“Am I to have a book? Well; be it so. I I 'll sit and muse over the Attorney-General and his hopes.”
“I have got two very interesting miniatures here. I 'll leave them with you; you might like to look at them.”
“Miniatures! whose portraits are they?” asked the other, hastily, as he almost snatched them from his hand. “What a miserable juggler! what a stale trick this!” said he, as he opened the case which contained the young man's picture. “So, sir, you lend yourself to such attempts as these.”
“I don't understand you,” said Beattie, indignantly.
“Yes, sir, you understand me perfectly. You would do, by a piece of legerdemain, what you have not the courage to attempt openly. These are Tom Lendrick's children.”
“They are.”
“And this simpering young lady is her mother's image; pretty, pretty, no doubt; and a little—a shade, perhaps—of espièglerie above what her mother possessed.

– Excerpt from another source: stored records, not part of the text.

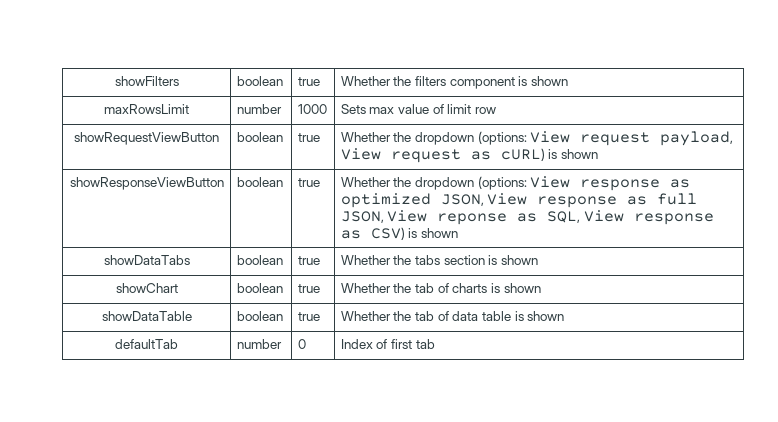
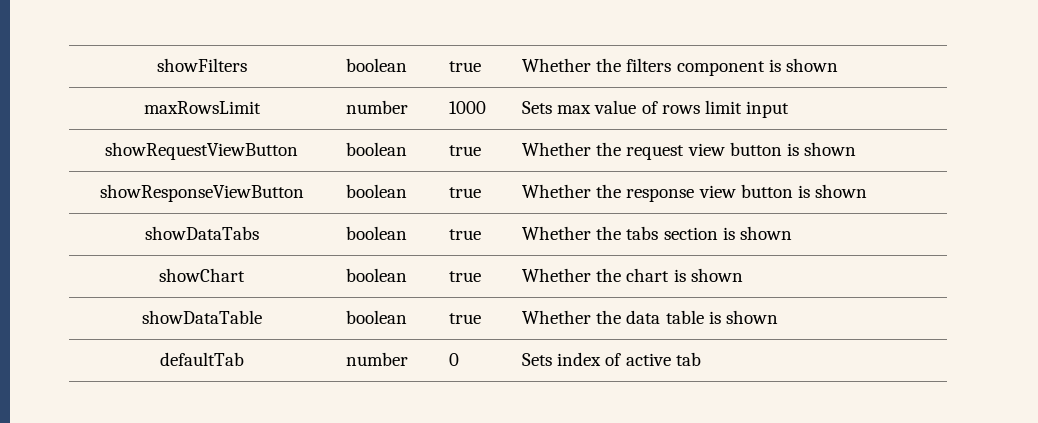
[447,104,496,114] limit row -> [661,100,789,118] rows limit input
[415,131,734,146] [340,148,545,163] dropdown (options: View request payload, View request as cURL) -> [626,142,782,160] request view button
[415,176,691,191] [340,193,698,208] [340,210,715,225] [340,227,405,240] dropdown (options: View response as optimized JSON, View response as full JSON, View reponse as SQL, View response as CSV) -> [626,184,793,202] response view button
[415,283,488,293] tab of charts -> [626,268,670,282] chart
[415,311,449,321] tab of -> (622, 317) none
[340,339,413,349] Index of first -> [522,352,671,366] Sets index of active

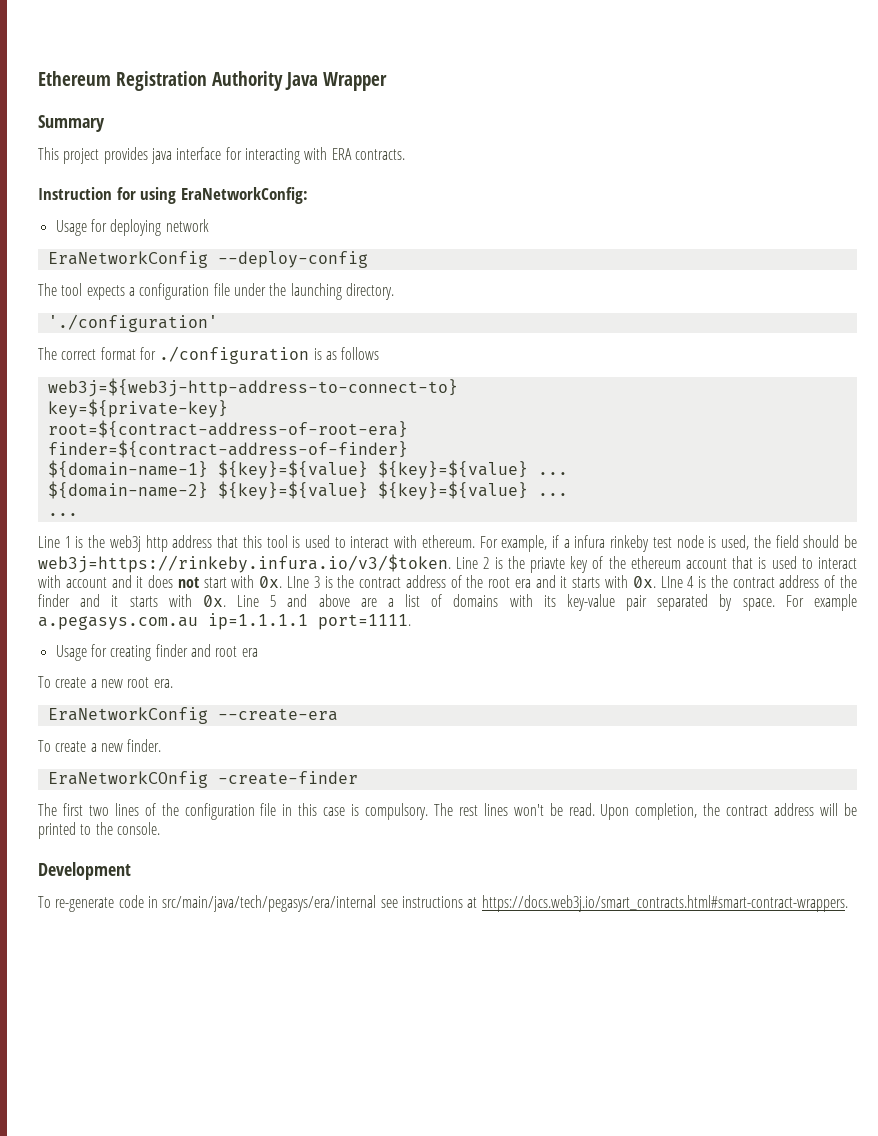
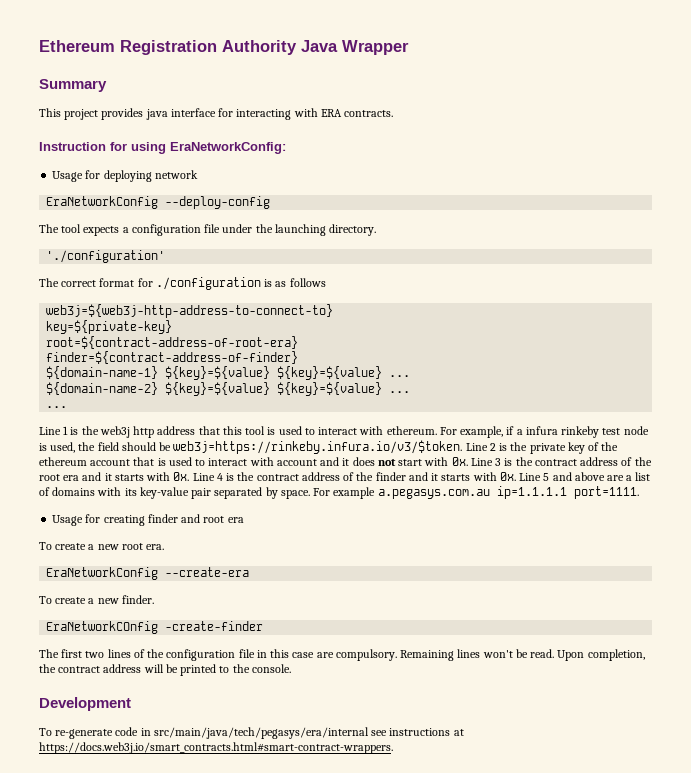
[530,557,565,573] priavte -> [529,443,566,454] private
[286,576,309,588] LIne -> [470,458,493,466] Line
[660,576,683,588] LIne -> [192,473,215,481] Line
[351,803,478,820] is compulsory. The rest -> [316,649,455,661] are compulsory. Remaining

She was the silliest woman that ever turned a fool's head. She had the ineffable folly, sir, to believe she could persuade me to forgive my son for having married her; and when I handed her to a seat,—for she was at my knees,—she fainted.”
“Well. It is time to forgive him now. As for her, she is beyond forgiveness, or favor, either,” said Beattie, with more energy than before.
“There is no such trial to a man in a high calling as the temptation it offers him to step beyond it. Take care, sir, that with all your acknowledged ability, this temptation be not too much for you.” The tone and manner in which the old judge delivered these words recalled the justice-seat. “It is an honor to me to have you as my doctor, sir. It would be to disparage my own intelligence to accept you as my confessor.”
“A doctor but discharges half his trust when he fails to warn his patient against the effects of irritability.”